Web page edit records
_ _ _

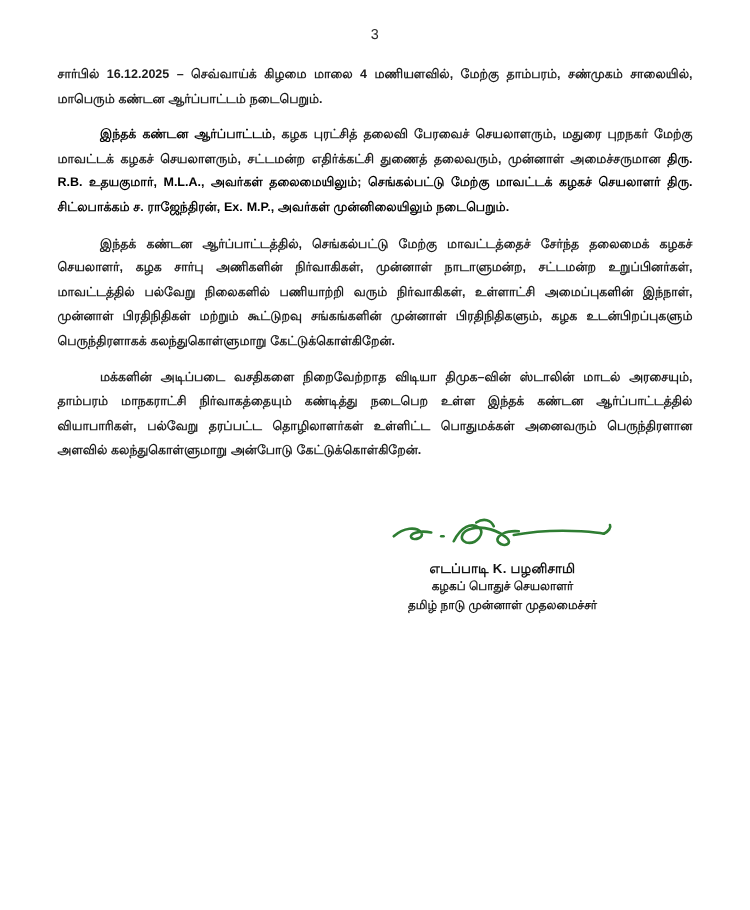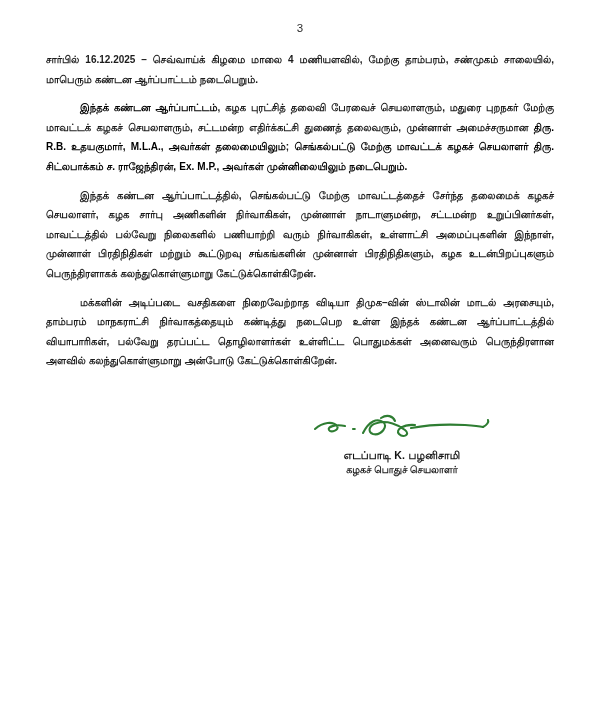--- a/index.html
+++ b/index.html
@@ -112,7 +112,7 @@
         </g>
       </svg>
       <div class="sig-name">எடப்பாடி  K. பழனிசாமி</div>
-      <div class="sig-line">கழகச் பொதுச் செயலாளர்</div>
+      <div class="sig-line">கழகப் பொதுச் செயலாளர்</div>
     </div>
   </div>
 

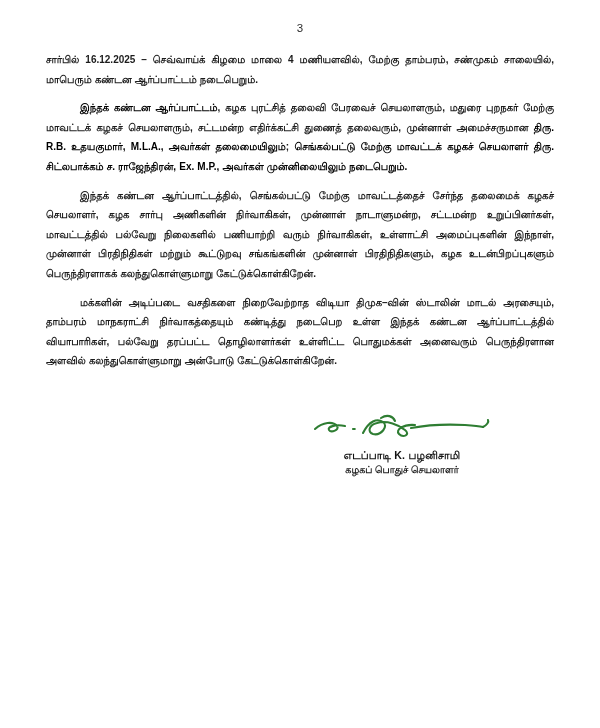--- a/index.html
+++ b/index.html
@@ -113,6 +113,7 @@
       </svg>
       <div class="sig-name">எடப்பாடி  K. பழனிசாமி</div>
       <div class="sig-line">கழகப் பொதுச் செயலாளர்</div>
+      <div class="sig-line">தமிழ் நாடு முன்னாள் முதலமைச்சர்</div>
     </div>
   </div>
 

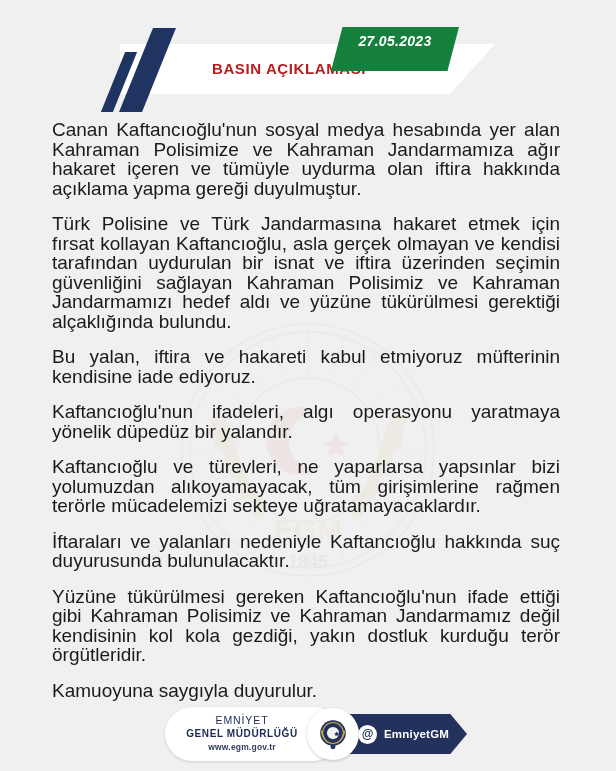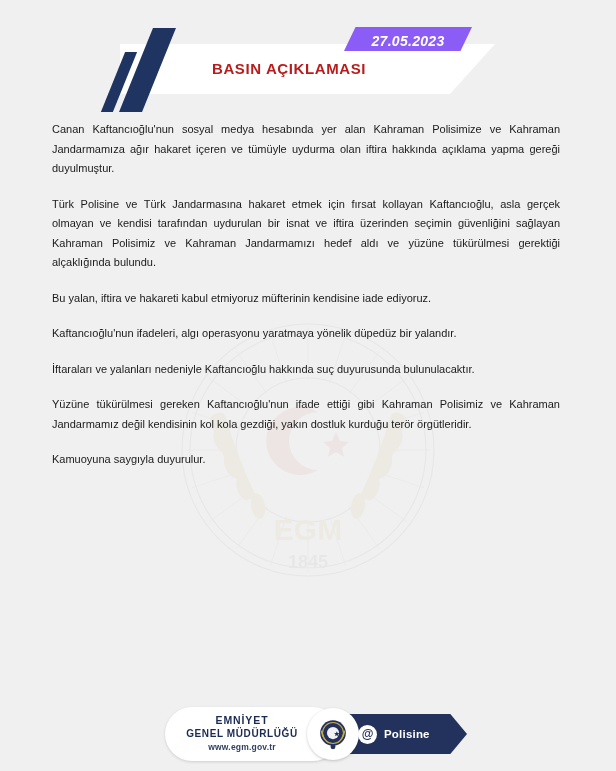--- a/index.html
+++ b/index.html
@@ -58,9 +58,9 @@
 
   .date-badge{
     position:absolute;
-    left:344px;top:27px;
-    width:128px;height:24px;
-    background:#8b5cf6;
+    left:331px;top:27px;
+    width:128px;height:44px;
+    background:#15803d;
     -webkit-clip-path:polygon(9% 0,100% 0,91% 100%,0 100%);
     clip-path:polygon(9% 0,100% 0,91% 100%,0 100%);
   }

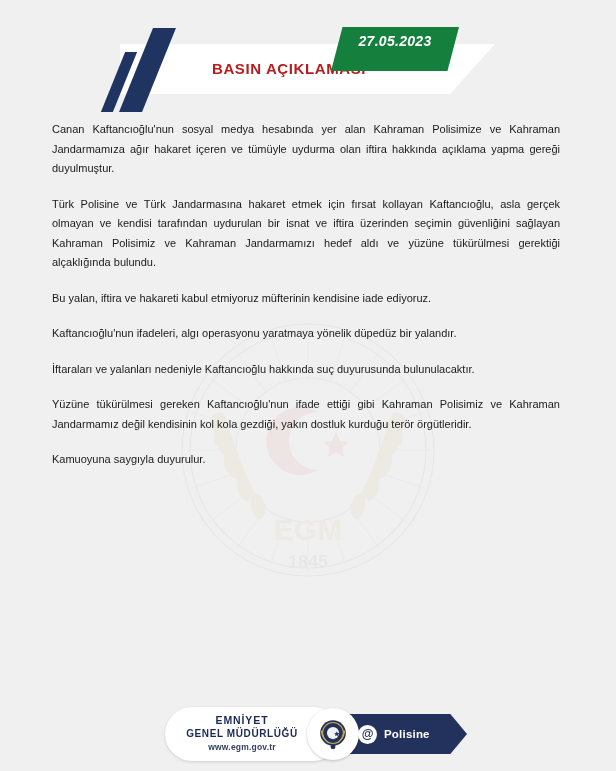--- a/index.html
+++ b/index.html
@@ -84,7 +84,7 @@
   }
   #body-text p{
     margin:0 16px 16px 0;
-    font-size:11px;
+    font-size:19px;
     line-height:19.5px;
     color:#1a1a1a;
     text-align:justify;

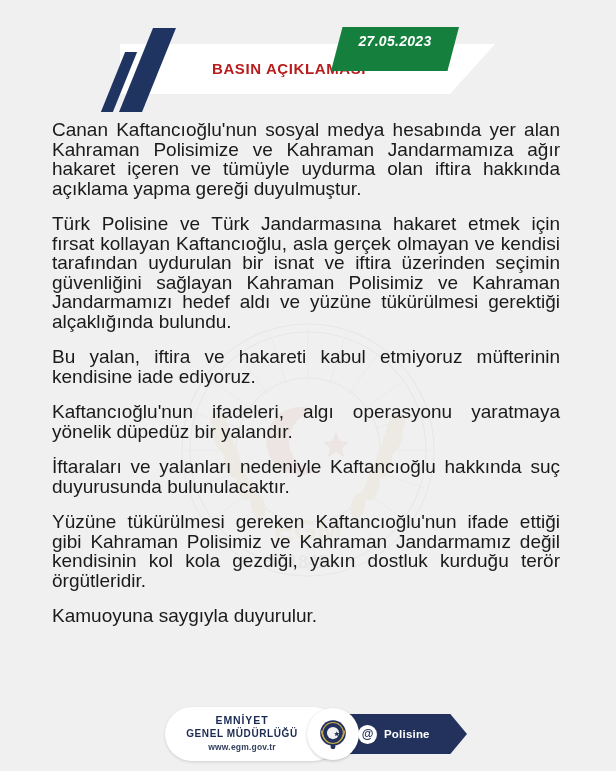--- a/index.html
+++ b/index.html
@@ -219,6 +219,7 @@
     <p>Türk Polisine ve Türk Jandarmasına hakaret etmek için fırsat kollayan Kaftancıoğlu, asla gerçek olmayan ve kendisi tarafından uydurulan bir isnat ve iftira üzerinden seçimin güvenliğini sağlayan Kahraman Polisimiz ve Kahraman Jandarmamızı hedef aldı ve yüzüne tükürülmesi gerektiği alçaklığında bulundu.</p>
     <p>Bu yalan, iftira ve hakareti kabul etmiyoruz müfterinin kendisine iade ediyoruz.</p>
     <p>Kaftancıoğlu'nun ifadeleri, algı operasyonu yaratmaya yönelik düpedüz bir yalandır.</p>
+    <p>Kaftancıoğlu ve türevleri, ne yaparlarsa yapsınlar bizi yolumuzdan alıkoyamayacak, tüm girişimlerine rağmen terörle mücadelemizi sekteye uğratamayacaklardır.</p>
     <p>İftaraları ve yalanları nedeniyle Kaftancıoğlu hakkında suç duyurusunda bulunulacaktır.</p>
     <p>Yüzüne tükürülmesi gereken Kaftancıoğlu'nun ifade ettiği gibi Kahraman Polisimiz ve Kahraman Jandarmamız değil kendisinin kol kola gezdiği, yakın dostluk kurduğu terör örgütleridir.</p>
     <p>Kamuoyuna saygıyla duyurulur.</p>

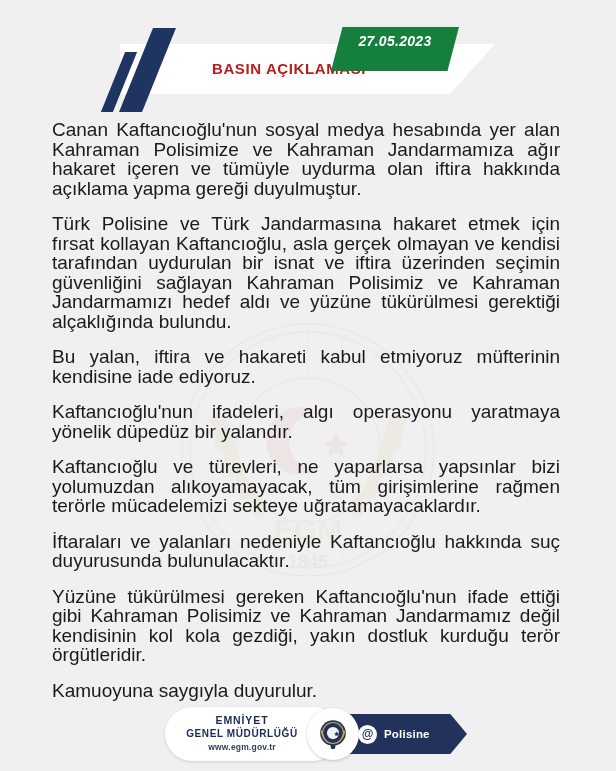--- a/index.html
+++ b/index.html
@@ -112,7 +112,7 @@
     text-align:center;
     color:#1b2a52;
   }
-  .foot-l1{font-size:10.5px;font-weight:bold;letter-spacing:.9px;line-height:13px;}
+  .foot-l1{font-size:10.5px;font-weight:normal;letter-spacing:.9px;line-height:13px;}
   .foot-l2{font-size:10px;font-weight:bold;letter-spacing:.6px;line-height:14px;}
   .foot-l3{font-size:8.5px;font-weight:bold;letter-spacing:.2px;line-height:13px;color:#33415e;text-align:center;}
   .emblem-wrap{

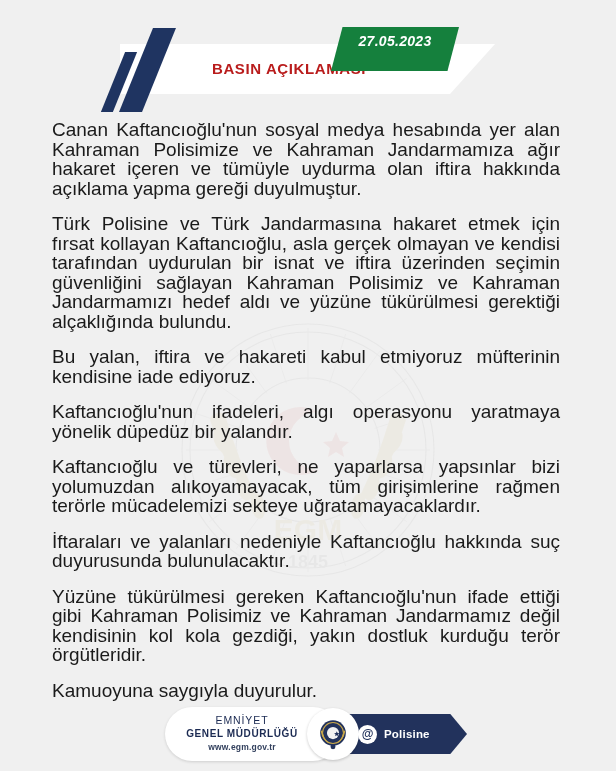--- a/index.html
+++ b/index.html
@@ -250,7 +250,7 @@
   <div class="social-tag"></div>
   <div class="social-inner">
     <span class="at-circle">@</span>
-    <span class="social-name">Polisine</span>
+    <span class="social-name">EmniyetGM</span>
   </div>
 </div>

_ _ _

* **REQUIRED ACTION**
Verbatim transcription needed, from the opening line of the entries above through the line containing "நாடு முன்னாள் முதலமைச்சர்</div>"; pictures do not belong in it.

* **ANSWER SPACE**
--- a/index.html
+++ b/index.html
@@ -112,7 +112,7 @@
         </g>
       </svg>
       <div class="sig-name">எடப்பாடி  K. பழனிசாமி</div>
-      <div class="sig-line">கழகச் பொதுச் செயலாளர்</div>
+      <div class="sig-line">கழகப் பொதுச் செயலாளர்</div>
     </div>
   </div>
 

--- a/index.html
+++ b/index.html
@@ -113,6 +113,7 @@
       </svg>
       <div class="sig-name">எடப்பாடி  K. பழனிசாமி</div>
       <div class="sig-line">கழகப் பொதுச் செயலாளர்</div>
+      <div class="sig-line">தமிழ் நாடு முன்னாள் முதலமைச்சர்</div>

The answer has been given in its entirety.